I am not Vanilla. I am Steel
- Kristel Kongas
- Jan 14
- 3 min read

I’ve spent the recent years in leadership roles — building teams, shaping strategy, and carrying responsibility. On paper, experience should bring certainty. And yet, there are moments when certainty slips, replaced by a quiet, unsettling feeling.
Feeling… imposterous.
This isn’t about me not knowing my worth. I do. I understand my professional track record and know my financial net worth. Beyond that, I carry accumulated human capital — an asset that compounds through education, degrees, certifications, licenses, and experience, and transfers across contexts.
So why does this feeling still creep in?
Imposter Syndrome Isn’t Lack of Skills
Imposter syndrome is not about lacking skills, intelligence, or experience; it's about feeling like a fraud.
The term imposter phenomenon was first identified by psychologists Pauline Clance and Suzanne Imes, who observed that many accomplished professionals — especially women — struggled with a persistent belief that they didn’t deserve their success and would eventually be “found out.”

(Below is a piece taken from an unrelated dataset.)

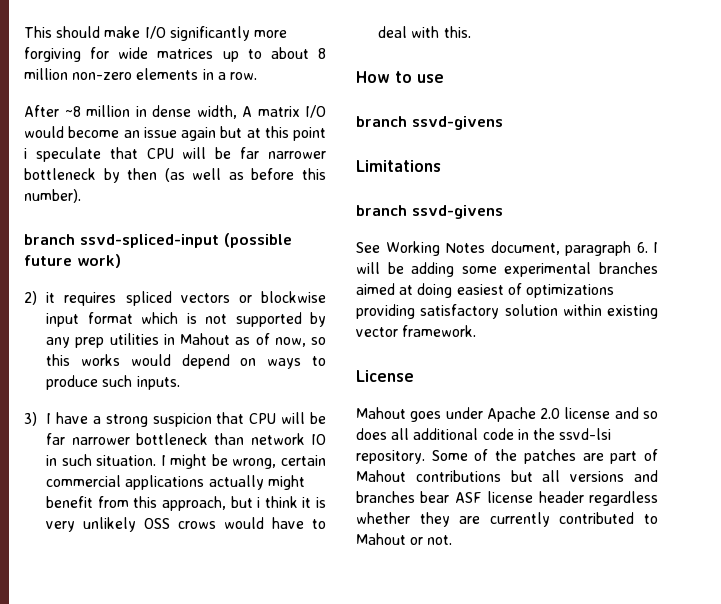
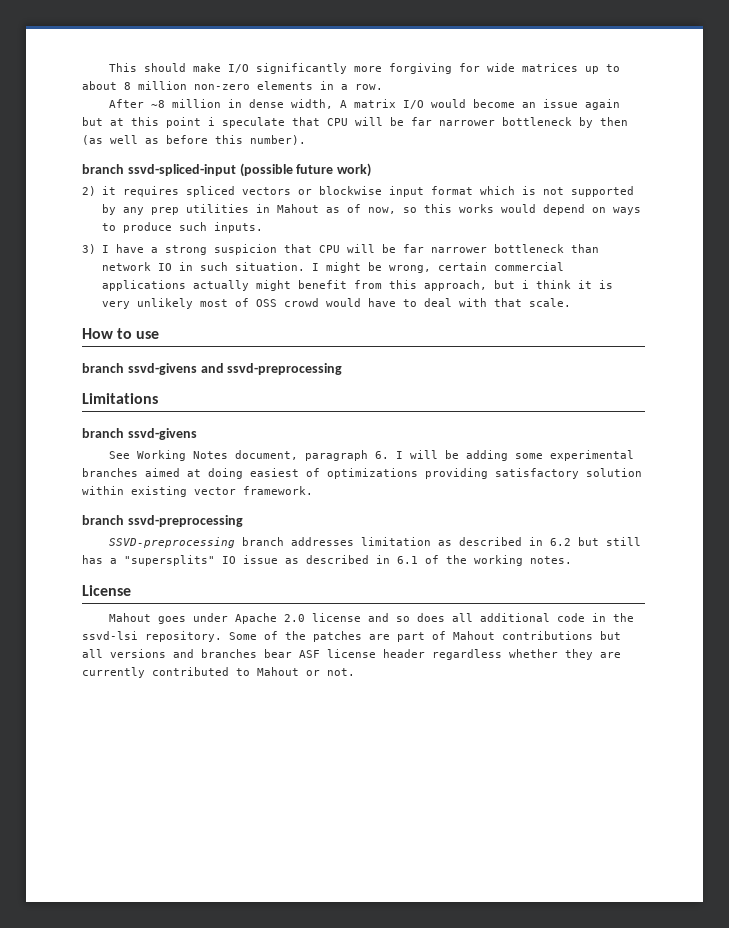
[144,518,217,529] OSS crows -> [199,298,319,307] most of OSS crowd
[443,26,471,38] this. -> [493,298,571,307] that scale.
(503, 123) none -> [200,363,343,375] and ssvd-preprocessing
(477, 331) none -> [82,515,243,527] [108,537,641,548] [82,555,572,566] // branch ssvd-preprocessing // SSVD-preprocessing branch addresses limitation as described in 6.2 but still has a "supersplits" IO issue as described in 6.1 of the working notes.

Later studies have shown that:
Up to 70% of people experience imposter feelings at some point in their careers;
It disproportionately affects leaders, specialists, and people in transition;
It often intensifies during periods of change, promotion, or uncertainty.
In other words, imposter syndrome usually doesn’t show up when things are stable. It shows when the ground shifts.
The Root of It
I know where my own imposter feelings are rooted. I’ve been made redundant five times.
Not from junior roles — but mostly from management-level positions.
When companies struggle, leadership roles — especially higher-paid, non-client-facing ones — are often reframed as liabilities rather than assets. In crisis mode, organizations prioritize immediate delivery. Strategy, long-term thinking, people leadership — those don’t always survive short-term financial pressure.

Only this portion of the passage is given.